Stat & More thus relies on methodological and technical expertise to offer its customers TURF analyses adapted to the complexity of their product or service portfolios, even when these far exceed 20 offers. We support our end customers in the final decision-making. We integrate their constraints (margin, logistics, brand image, production constraints, etc.) and combine them with the statistical results of the TURF analysis. This is the ultimate achievement in customer support, allowing us to make, together, the best decision regarding which product or service portfolio to bring to market. This is a complete, 360° TURF analysis that leaves no room for debate.

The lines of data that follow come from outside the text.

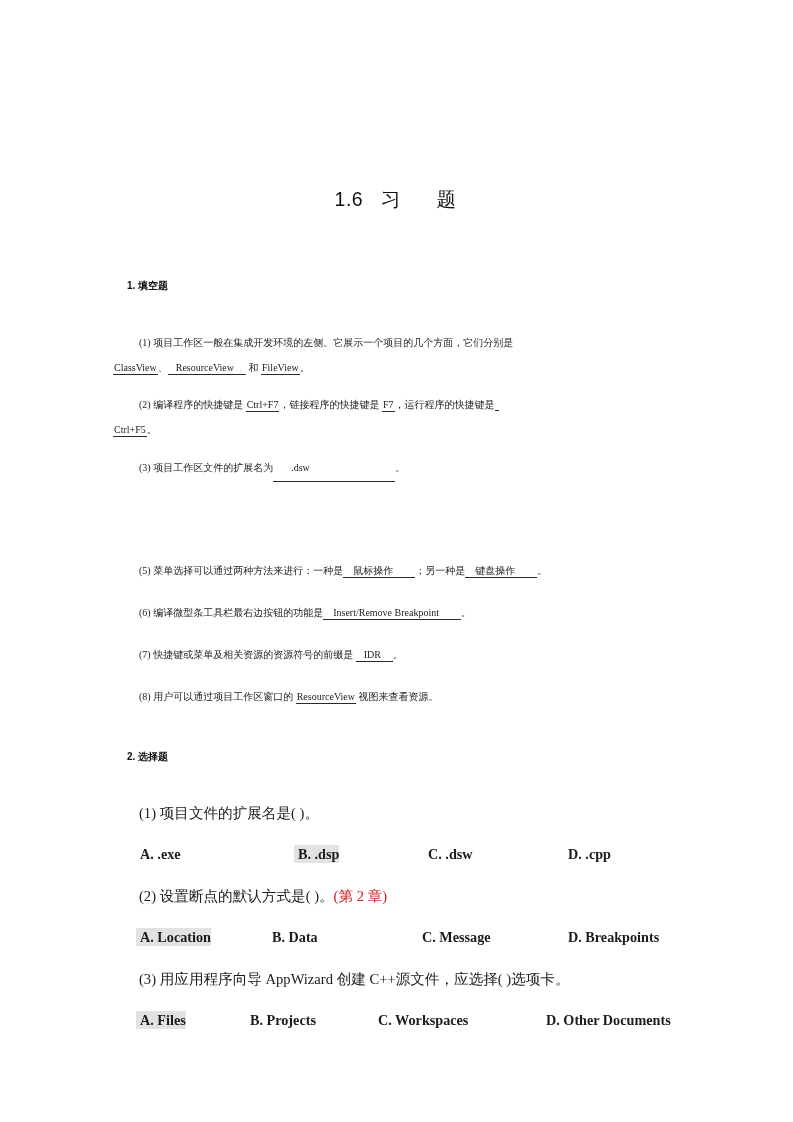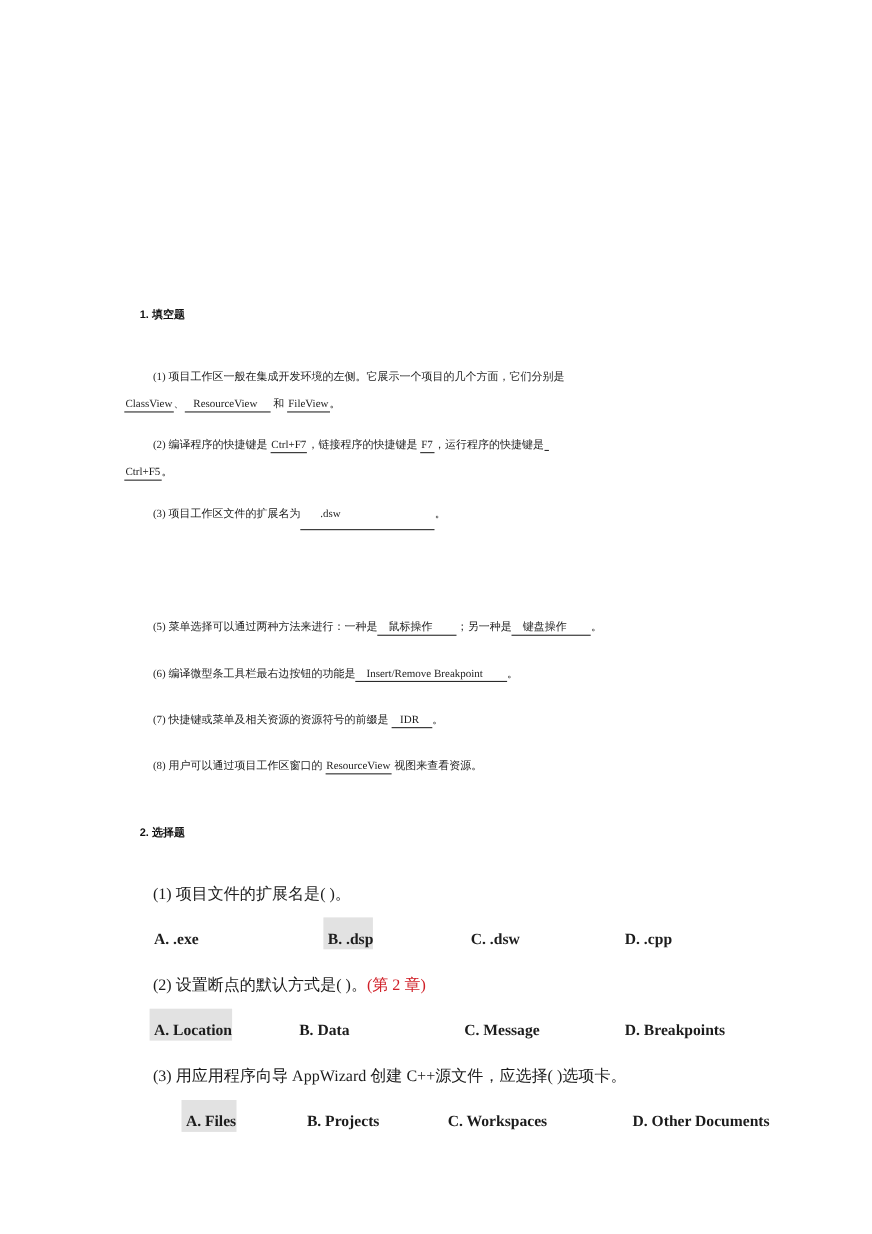"1.6 习 题" div.doc-title { html: none -> <div>1.6 习 题</div> }
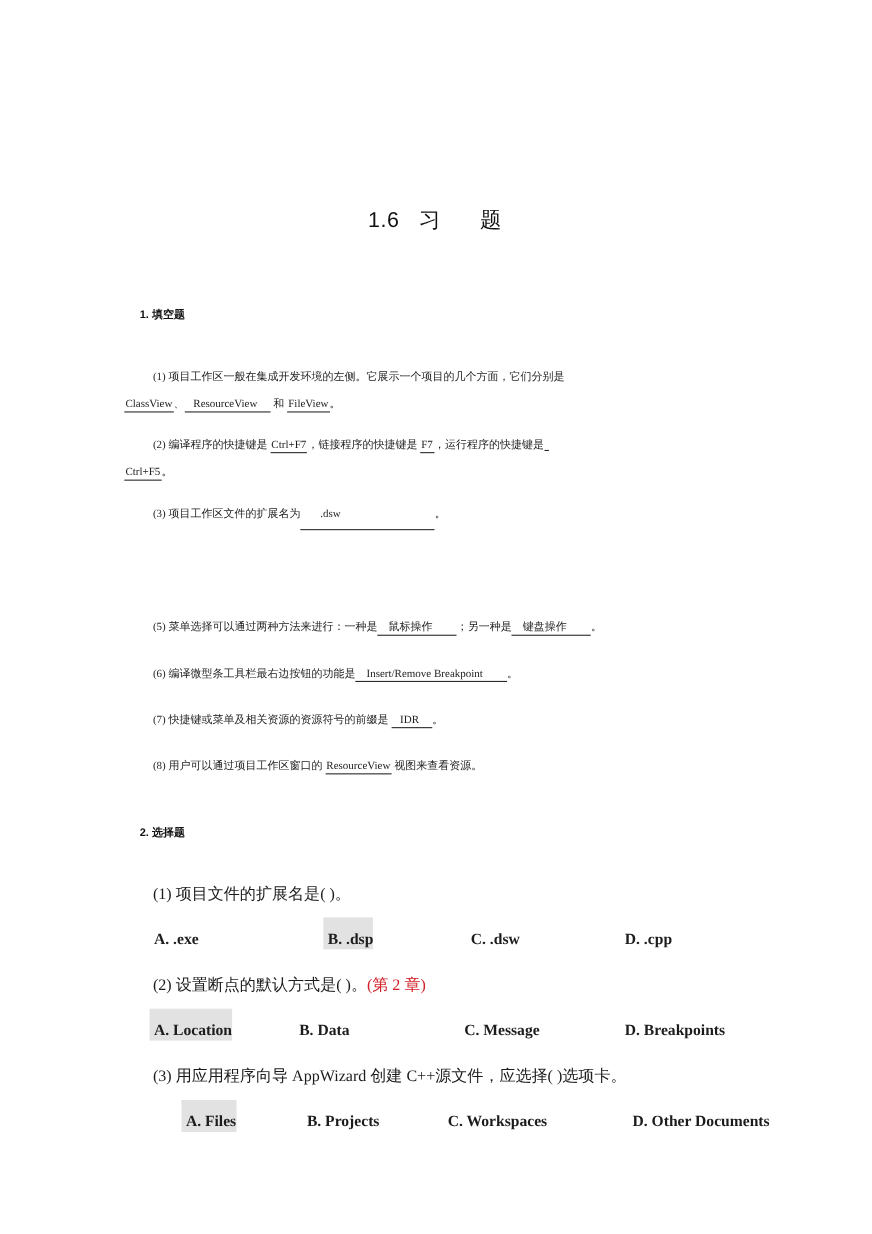"B. .dsp" .hl { padding: 12px 0 1px 4px -> 1px 0 1px 4px }
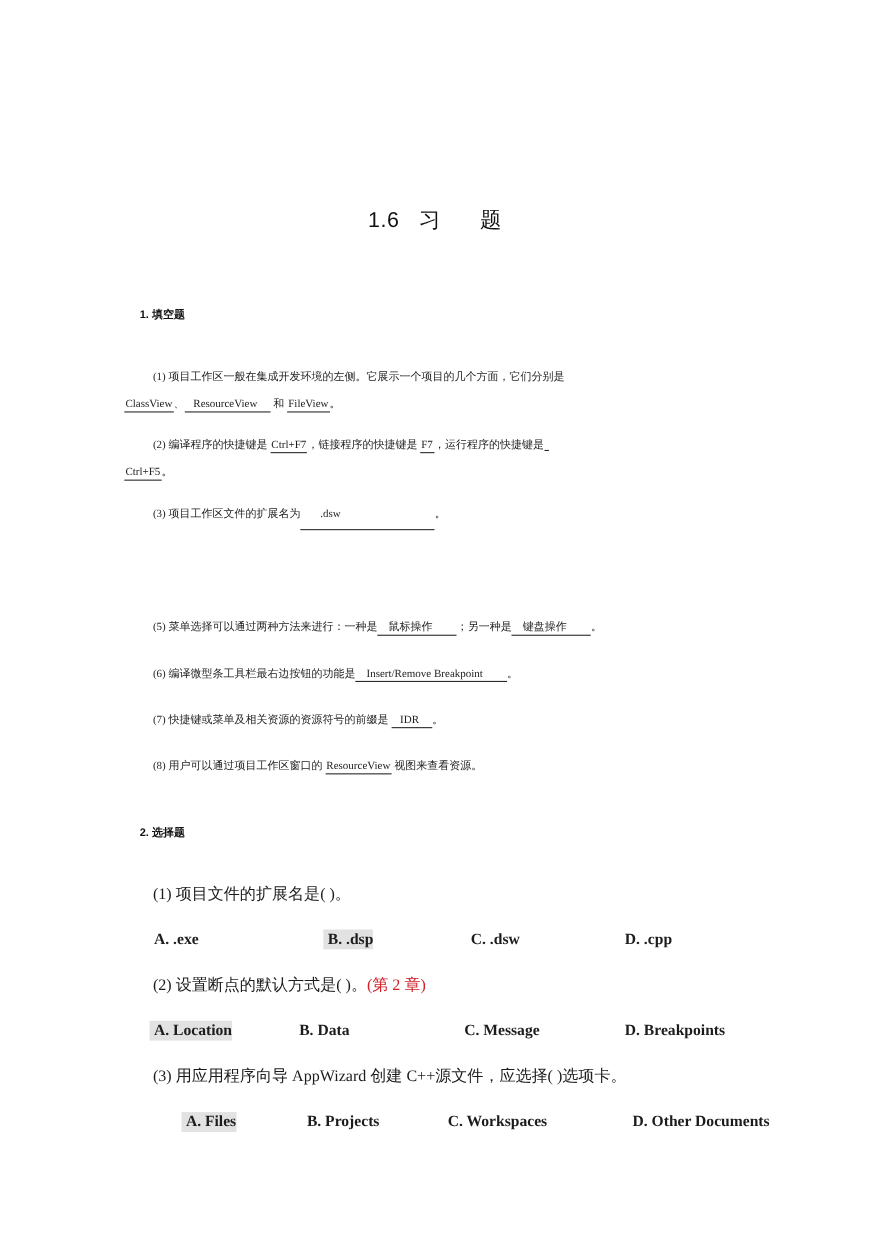"A. Files" span.choice { margin-left: 29px -> none }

In this sense, TURF analysis is a co-construction process, working as a team with end customers to identify the optimal solution(s) in the customer’s environment.

Conclusion

There are indeed methods and algorithmic techniques that allow for identifying optimal portfolios even when the number of offers tested is relatively large. TURF analysis should not be limited to classic iterative reporting, which exposes you to the risk of a local optimum. To truly serve the interests of the customer commissioning a TURF analysis, it is essential to compute all possible combinations and deliver a set of candidate solutions, to be evaluated according to the customer’s internal data (price positioning, margin, logistics constraints, brand image, business strategy, etc.). Only then can TURF analysis fulfill its promise: help build the most effective and context-appropriate portfolio or offer for the customer.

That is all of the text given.